Background: In North America, rates of overdoses are increasing largely due to the adulteration of illicit drugs by illicit synthetic opioids.
Objectives: We sought to examine the prevalence and correlates of self-reported exposure to adulterated drugs among people who experienced a non-fatal opioid overdose.
Methods: Data were derived from three prospective cohort studies of people who use drugs in Vancouver, Canada between June and November 2016. Multivariable logistic regression analyses were used to examine the prevalence and correlates of self-reported exposure to adulterated drugs.
Results: Among 117 participants who reported symptoms consistent with a non-fatal opioid overdose, 78 (66.7%) reported believing the drug was adulterated during their last overdose. Of those, 42 (53.8%) had not perceived adulteration prior to overdose. In the multivariable analysis, engagement in opioid agonist therapy (Adjusted Odds Ratio [AOR] = 2.79, 95% Confidence Interval [CI]: 1.10, 7.45) was independently associated with having not perceived adulteration prior to overdose.
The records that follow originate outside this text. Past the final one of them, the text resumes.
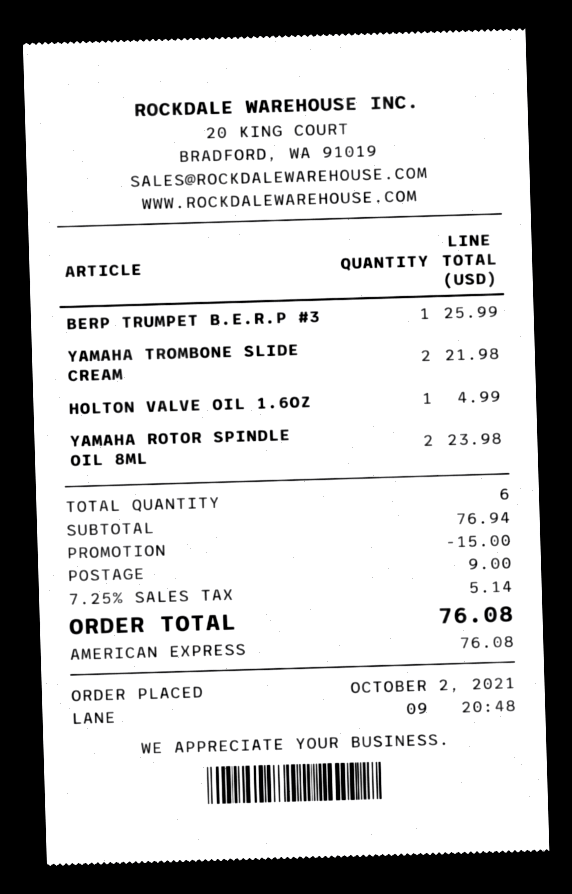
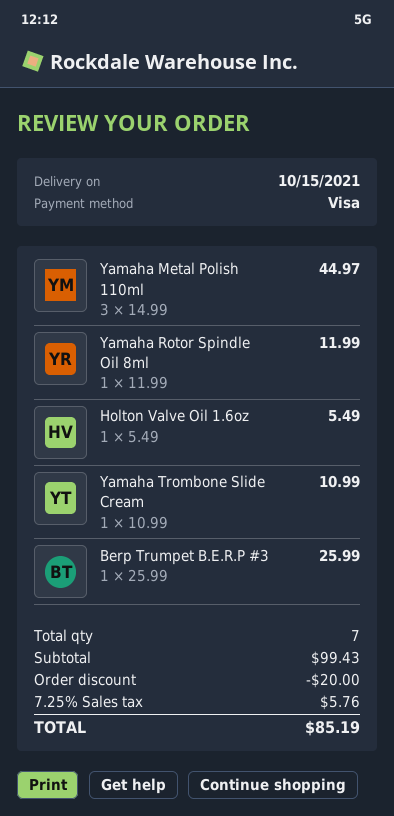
payment method: American Express -> Visa
YAMAHA TROMBONE SLIDE CREAM: 2 for 21.98 -> 1 for 10.99
HOLTON VALVE OIL 1.6OZ: 1 for 4.99 -> 1 for 5.49
YAMAHA ROTOR SPINDLE OIL 8ML: 2 for 23.98 -> 1 for 11.99
Yamaha Metal Polish 110ml: none -> 3 for 44.97
total quantity: 6 -> 7
subtotal: 76.94 -> 99.43
discount: 15.00 -> 20.00
shipping: 9.00 -> none
tax: 7.25% = 5.14 -> 7.25% = 5.76
total: 76.08 -> 85.19

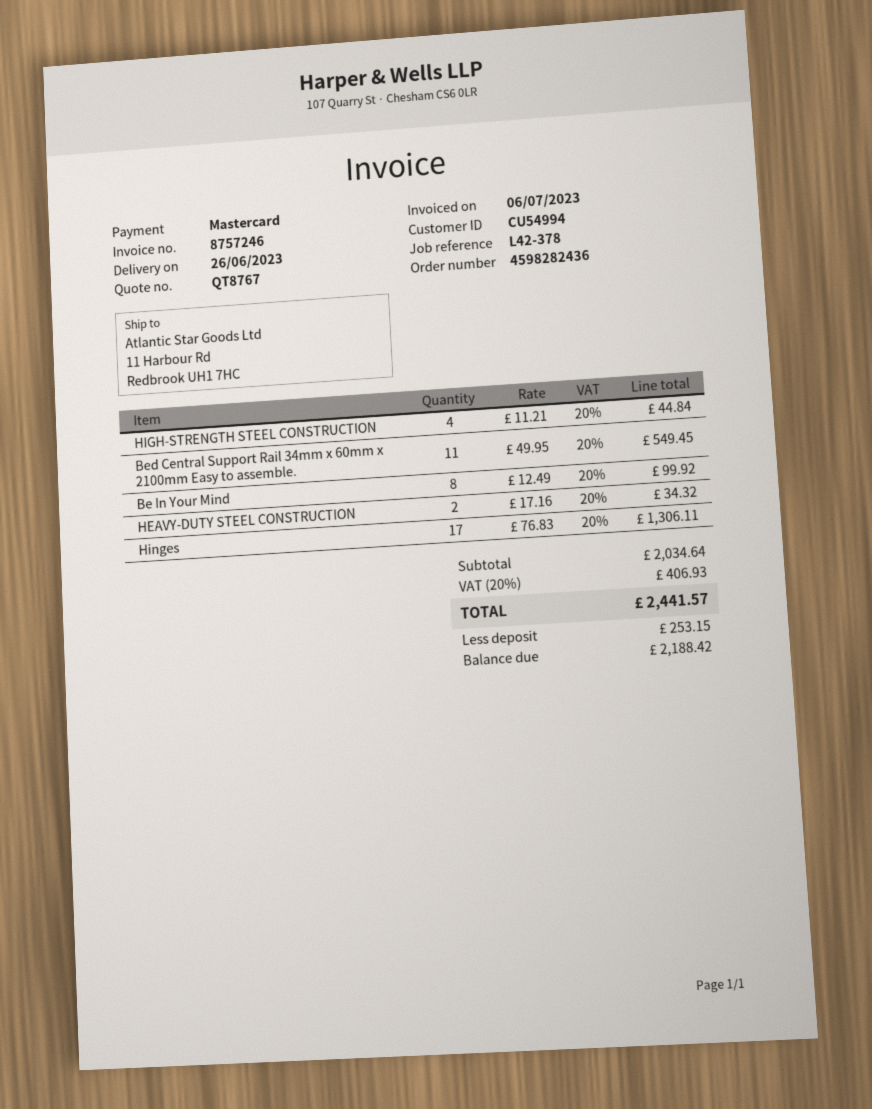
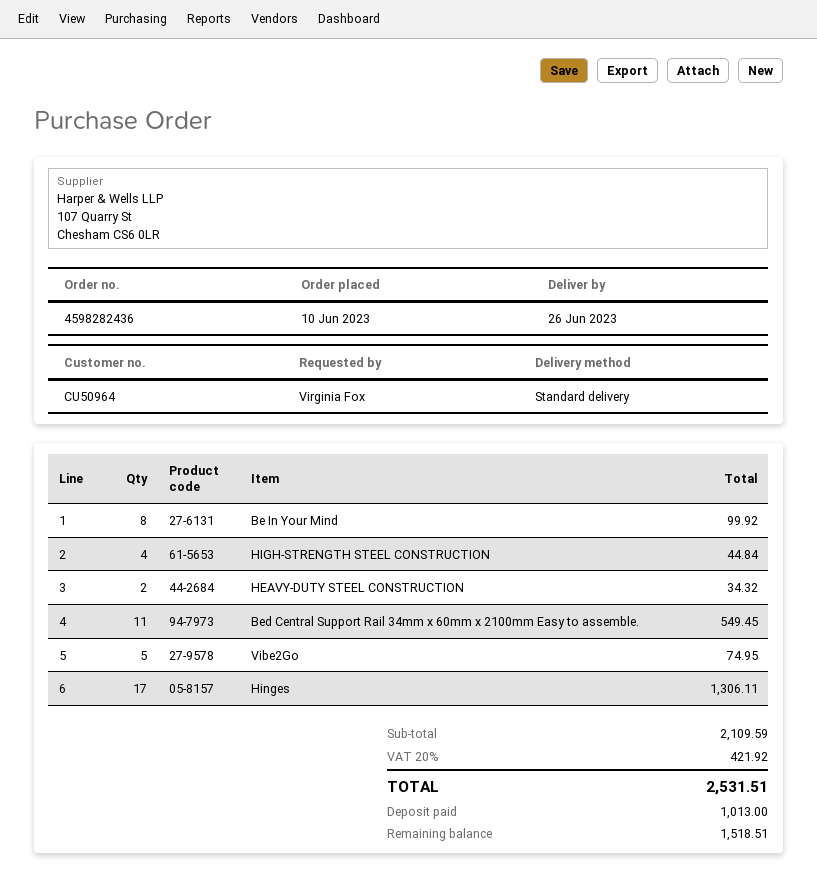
customer number: CU54994 -> CU50964
Vibe2Go: none -> 5 for 74.95
subtotal: 2034.64 -> 2109.59
tax: 20% = 406.93 -> 20% = 421.92
total: 2441.57 -> 2531.51
deposit: 253.15 -> 1013.00
balance: 2188.42 -> 1518.51

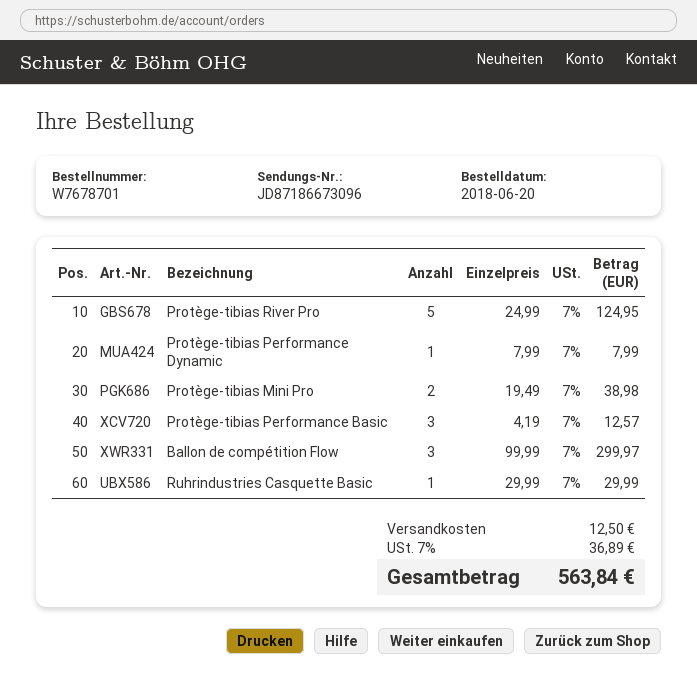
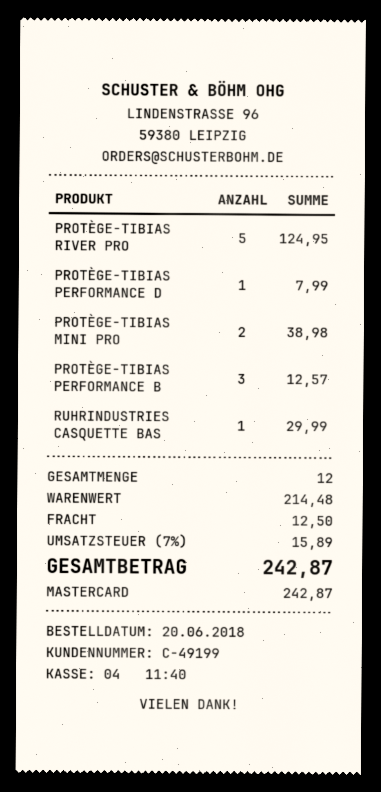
Ballon de compétition Flow: 3 for 299.97 -> none
tax: 7% = 36.89 -> 7% = 15.89
total: 563.84 -> 242.87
Daily heroin use (AOR = 5.28; 95% CI: 1.92, 15.97) and reporting supervised injection site staff were present at most recent overdose (AOR = 6.16; 95% CI: 1.25, 47.27) were independently associated with having perceived adulteration prior to overdose.
Conclusions/Importance: We found a high prevalence of believing adulterated drugs were present for the most recent overdose. Further, the high prevalence of unperceived adulteration prior to overdose supports the need to lower the risk of overdose by providing individuals with options to consume drugs in a safer manner, including supervised consumption sites.